Segment Start: Task data

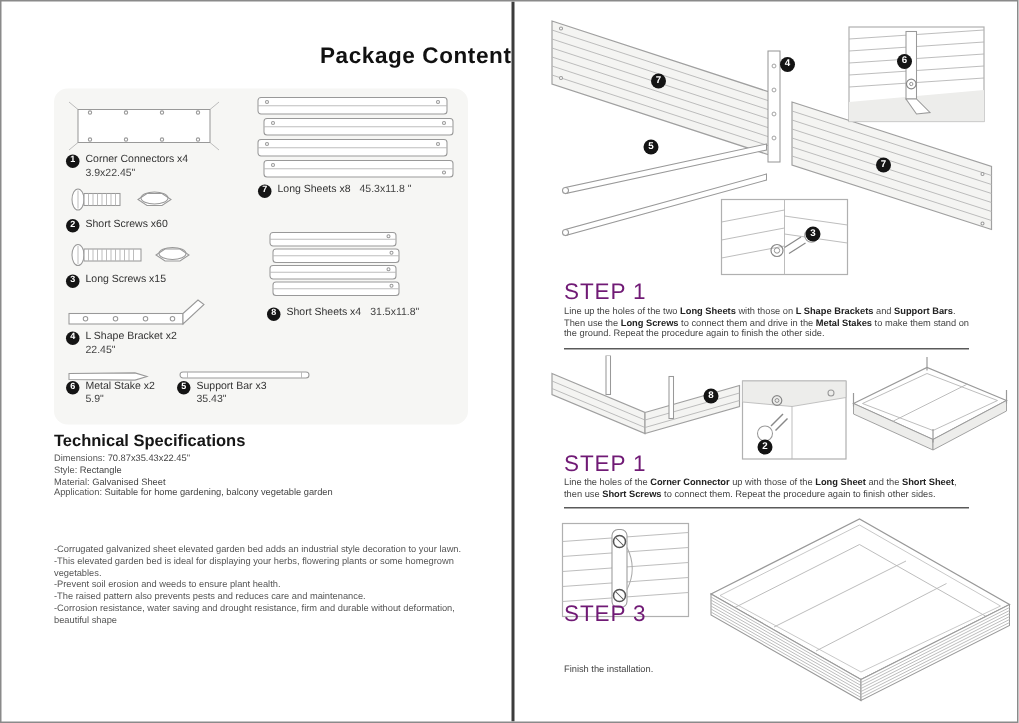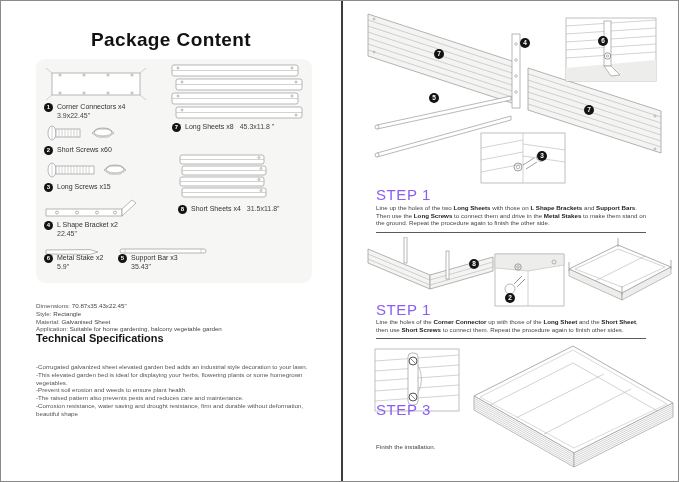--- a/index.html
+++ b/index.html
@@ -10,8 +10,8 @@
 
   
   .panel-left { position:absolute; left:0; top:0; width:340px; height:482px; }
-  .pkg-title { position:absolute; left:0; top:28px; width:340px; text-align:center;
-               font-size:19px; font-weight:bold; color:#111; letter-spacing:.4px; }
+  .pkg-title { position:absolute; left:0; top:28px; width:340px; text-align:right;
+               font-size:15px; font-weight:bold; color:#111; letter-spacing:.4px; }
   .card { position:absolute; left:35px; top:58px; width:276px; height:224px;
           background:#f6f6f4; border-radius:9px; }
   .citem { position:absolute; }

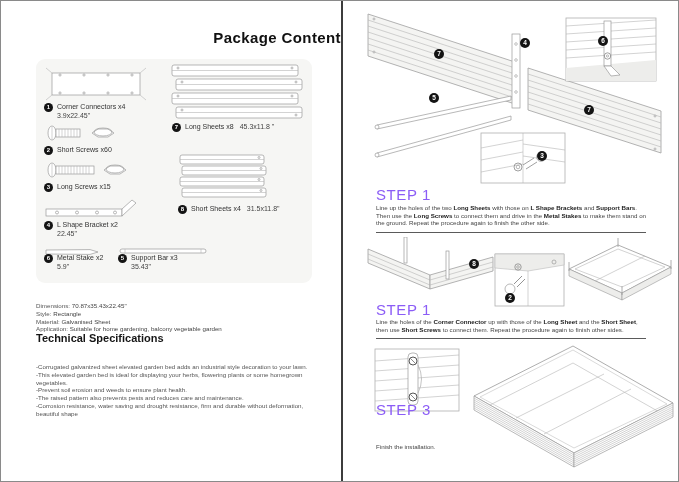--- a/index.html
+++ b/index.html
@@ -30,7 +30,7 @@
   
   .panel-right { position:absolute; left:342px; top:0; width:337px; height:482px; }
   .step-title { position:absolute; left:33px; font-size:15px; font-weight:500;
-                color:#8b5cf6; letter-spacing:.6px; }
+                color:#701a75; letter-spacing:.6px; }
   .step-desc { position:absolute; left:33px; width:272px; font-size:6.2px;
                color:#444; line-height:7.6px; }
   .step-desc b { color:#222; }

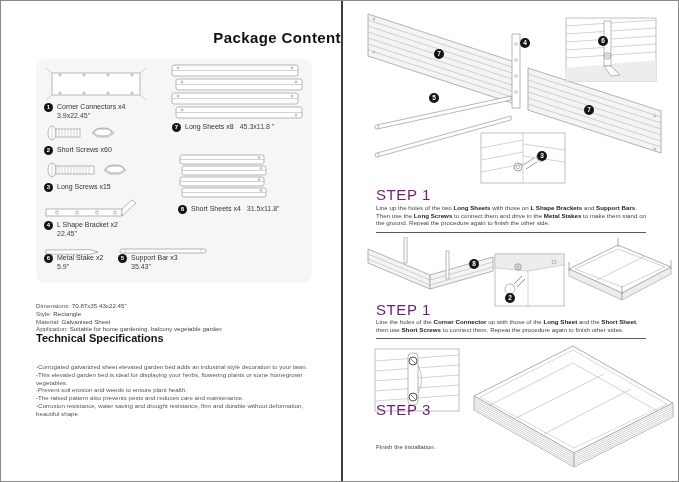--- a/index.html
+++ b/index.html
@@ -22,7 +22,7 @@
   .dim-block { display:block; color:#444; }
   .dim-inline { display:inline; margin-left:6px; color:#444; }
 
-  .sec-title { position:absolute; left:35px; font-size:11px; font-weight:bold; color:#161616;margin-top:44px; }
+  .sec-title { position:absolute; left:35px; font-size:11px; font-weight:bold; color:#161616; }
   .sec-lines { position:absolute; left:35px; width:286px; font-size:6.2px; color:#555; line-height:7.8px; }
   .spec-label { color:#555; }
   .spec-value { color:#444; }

Segment End: Task data

**Task to carry out:**
Please reproduce each entry exactly as given and omit the pictures.

**The answer:**
--- a/index.html
+++ b/index.html
@@ -10,8 +10,8 @@
 
   
   .panel-left { position:absolute; left:0; top:0; width:340px; height:482px; }
-  .pkg-title { position:absolute; left:0; top:28px; width:340px; text-align:center;
-               font-size:19px; font-weight:bold; color:#111; letter-spacing:.4px; }
+  .pkg-title { position:absolute; left:0; top:28px; width:340px; text-align:right;
+               font-size:15px; font-weight:bold; color:#111; letter-spacing:.4px; }
   .card { position:absolute; left:35px; top:58px; width:276px; height:224px;
           background:#f6f6f4; border-radius:9px; }
   .citem { position:absolute; }

--- a/index.html
+++ b/index.html
@@ -30,7 +30,7 @@
   
   .panel-right { position:absolute; left:342px; top:0; width:337px; height:482px; }
   .step-title { position:absolute; left:33px; font-size:15px; font-weight:500;
-                color:#8b5cf6; letter-spacing:.6px; }
+                color:#701a75; letter-spacing:.6px; }
   .step-desc { position:absolute; left:33px; width:272px; font-size:6.2px;
                color:#444; line-height:7.6px; }
   .step-desc b { color:#222; }

--- a/index.html
+++ b/index.html
@@ -22,7 +22,7 @@
   .dim-block { display:block; color:#444; }
   .dim-inline { display:inline; margin-left:6px; color:#444; }
 
-  .sec-title { position:absolute; left:35px; font-size:11px; font-weight:bold; color:#161616;margin-top:44px; }
+  .sec-title { position:absolute; left:35px; font-size:11px; font-weight:bold; color:#161616; }
   .sec-lines { position:absolute; left:35px; width:286px; font-size:6.2px; color:#555; line-height:7.8px; }
   .spec-label { color:#555; }
   .spec-value { color:#444; }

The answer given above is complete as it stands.